No es nada personal. Todos, seamos o no presidentes de la República, merecemos el respeto de los demás. Y Juan Manuel Santos —a quien nos conviene que le vaya bien— no es una excepción.
De niña aprendí que quienes ostentan una dignidad, lo merecen un tris más, precisamente por tener méritos; por ser rectores, alcaldes, gobernadores, premios nobel, magistrados, presidentes… Pero, al mismo tiempo, me enseñaron cosas más prácticas. Cuando estaba lista con el tutú y las zapatillas, y me entraba el pánico escénico antes de que se abriera el telón, mi papá me decía que jugáramos a que el público era un sembrado de lechugas; el miedo se me evaporaba.
Pero crecí y las lechugas cambiaron de estatus; me volví vegetariana. Menos mal salió al quite una de mis hermanas. “Bobita —me dijo— si te imaginás a los asistentes en calzoncillos o en piyama, ellos pierden la ropa y vos el susto”. Todavía gozo de lo lindo con esta receta casera, sobre todo en reuniones de gente pedante y aburrida. Algunas veces debo esforzar un poco la imaginación, otras…
Por ejemplo en el caso del presidente Santos. ¿Se acuerdan de la noche que pasó en una vivienda de interés social en Valledupar? A la mañana siguiente, con la pedicura y el blower recién hechos, se caló sus bóxers azul cielo y se repantigó en un trono verde —¿un puf?, ¿un sanitario?— dizque a leer El Pilón. La foto le dio la vuelta al mundo porque un jefe de Estado, posando en paños menores, no se ve a diario. A mí me cayó de papaya. Y sin esfuerzo.
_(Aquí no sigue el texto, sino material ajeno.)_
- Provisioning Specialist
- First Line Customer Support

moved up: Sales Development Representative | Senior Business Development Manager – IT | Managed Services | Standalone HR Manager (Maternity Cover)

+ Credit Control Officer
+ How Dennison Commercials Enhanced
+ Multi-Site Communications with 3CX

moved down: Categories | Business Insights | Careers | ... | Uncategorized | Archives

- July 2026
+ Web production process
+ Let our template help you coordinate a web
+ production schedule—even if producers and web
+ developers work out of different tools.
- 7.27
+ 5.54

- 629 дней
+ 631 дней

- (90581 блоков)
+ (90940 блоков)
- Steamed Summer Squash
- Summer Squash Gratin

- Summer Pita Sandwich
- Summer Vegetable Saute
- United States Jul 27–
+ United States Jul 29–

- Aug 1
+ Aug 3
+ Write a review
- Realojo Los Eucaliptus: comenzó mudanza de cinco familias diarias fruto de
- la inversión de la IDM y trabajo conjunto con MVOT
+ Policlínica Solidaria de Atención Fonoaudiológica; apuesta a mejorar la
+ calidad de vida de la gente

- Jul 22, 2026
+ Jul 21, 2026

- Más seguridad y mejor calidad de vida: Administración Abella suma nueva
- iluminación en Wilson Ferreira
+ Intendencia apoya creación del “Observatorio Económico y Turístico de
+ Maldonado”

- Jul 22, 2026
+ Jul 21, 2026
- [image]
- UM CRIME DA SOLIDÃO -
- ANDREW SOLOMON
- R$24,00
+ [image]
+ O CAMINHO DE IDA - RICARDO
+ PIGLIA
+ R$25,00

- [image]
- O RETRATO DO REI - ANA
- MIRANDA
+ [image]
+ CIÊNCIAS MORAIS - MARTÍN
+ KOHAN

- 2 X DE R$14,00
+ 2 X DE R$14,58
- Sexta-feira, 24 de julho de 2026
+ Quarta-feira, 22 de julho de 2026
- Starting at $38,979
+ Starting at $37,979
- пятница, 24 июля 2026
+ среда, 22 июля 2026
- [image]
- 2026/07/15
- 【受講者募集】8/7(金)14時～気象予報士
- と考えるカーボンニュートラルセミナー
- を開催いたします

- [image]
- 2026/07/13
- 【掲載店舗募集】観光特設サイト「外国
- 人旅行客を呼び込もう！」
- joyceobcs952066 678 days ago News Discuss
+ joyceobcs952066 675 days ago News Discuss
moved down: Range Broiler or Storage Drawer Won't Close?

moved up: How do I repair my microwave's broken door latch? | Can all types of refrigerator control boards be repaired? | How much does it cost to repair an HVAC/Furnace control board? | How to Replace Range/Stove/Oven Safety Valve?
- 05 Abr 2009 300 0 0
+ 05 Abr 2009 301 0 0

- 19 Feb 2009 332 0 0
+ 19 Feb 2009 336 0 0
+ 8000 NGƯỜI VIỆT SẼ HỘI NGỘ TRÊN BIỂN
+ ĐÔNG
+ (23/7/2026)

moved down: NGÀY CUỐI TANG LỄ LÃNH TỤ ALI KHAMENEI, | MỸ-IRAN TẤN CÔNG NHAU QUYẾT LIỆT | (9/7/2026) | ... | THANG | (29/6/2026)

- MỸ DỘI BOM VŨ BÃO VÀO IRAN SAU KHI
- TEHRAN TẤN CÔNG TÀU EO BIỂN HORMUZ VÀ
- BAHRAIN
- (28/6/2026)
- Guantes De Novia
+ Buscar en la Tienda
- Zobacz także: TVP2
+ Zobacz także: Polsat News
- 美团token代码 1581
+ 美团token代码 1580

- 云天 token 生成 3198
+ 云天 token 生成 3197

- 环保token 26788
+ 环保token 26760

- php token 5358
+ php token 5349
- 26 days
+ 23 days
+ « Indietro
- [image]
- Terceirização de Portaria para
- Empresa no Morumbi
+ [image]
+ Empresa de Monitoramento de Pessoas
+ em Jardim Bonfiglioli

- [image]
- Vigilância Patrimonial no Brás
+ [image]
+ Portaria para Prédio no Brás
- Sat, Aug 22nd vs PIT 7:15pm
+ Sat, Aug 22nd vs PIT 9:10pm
La magdalena remojada en té que me trajo todo esto a la memoria fue “El hijo del Santo”, una deliciosa entrevista publicada en Bocas, en la que el hijo del Santo, el legendario luchador mexicano, cuenta lo que las máscaras han significado en las vidas de la familia. Dice: “Yo salgo de mi casa y me voy con máscara; y cuando ya veo que no hay nadie, me quito la máscara. Llego a las ciudades donde voy a luchar, sin máscara y me enmascaro cuando llego a la arena”.
Lo vuelvo a leer y pienso en Santos. Cuándo lleva máscara y cuándo no, me pregunto. (No lo digo porque me parezca feo —papacito, tampoco—, cada quien es como es o como quiere ser o como puede ser). ¿Llevaba máscara cuando, en su calidad de ministro de Defensa, ayudó a enemistar a Colombia con Venezuela?, ¿cuando, elegido presidente, declaró a Chávez su nuevo mejor amigo? ¿Lleva máscaras de ocasión cuando prende una vela a Dios y otra al diablo en relación con el proceso de paz, la situación del Catatumbo, el orden público nacional? ¿Lleva máscara cuando afirma no creer en las encuestas?, ¿cuándo nos pinta un país que parece de acuarela?, ¿cuándo sostiene que no quiere reelegirse él sino sus políticas? ¿La lleva cuando se comporta como lo que es: un santafereño de rancia estirpe o cuando pretende despelucarse para aumentar los índices de favorabilidad? ¿Lleva diferentes tipos de ellas según hable con políticos, con empresarios, con sindicalistas, con campesinos, con estudiantes?, ¿cuándo se codea con Obama o con sus colegas de Unasur?, ¿cuándo se muestra conciliador o cuando pasa por encima del que se le atraviese —información de corrillos capitalinos— con tal de conseguir lo que quiere?
En fin, que si el Santos de nosotros coincide con el Santo de los otros: “Tengo muchas máscaras… Las estoy guardando desde que empecé, no sé cuántas tenga, es difícil que las regale”, podría seguir formulándome preguntas ad infinitum. Además como no cansan, ni dan calor, ni resecan la piel…, las máscaras, en el primer clóset de la nación las debe haber para dar y convidar.
COPETE DE CREMA: El escritor italiano, Giovanni Papini (1881-1956), refrendó en Gog lo que años después diría el hijo del Santo: “Todos los hombres deberían tener en su guardarropa, junto con los sombreros, las máscaras tristes para sus visitas de pésame y los funerales, la máscara patética y amorosa para los flirteos y los casamientos, la máscara riente para ir a la comedia o a las cenas con sus amigos, y así por el estilo”. Sicuro.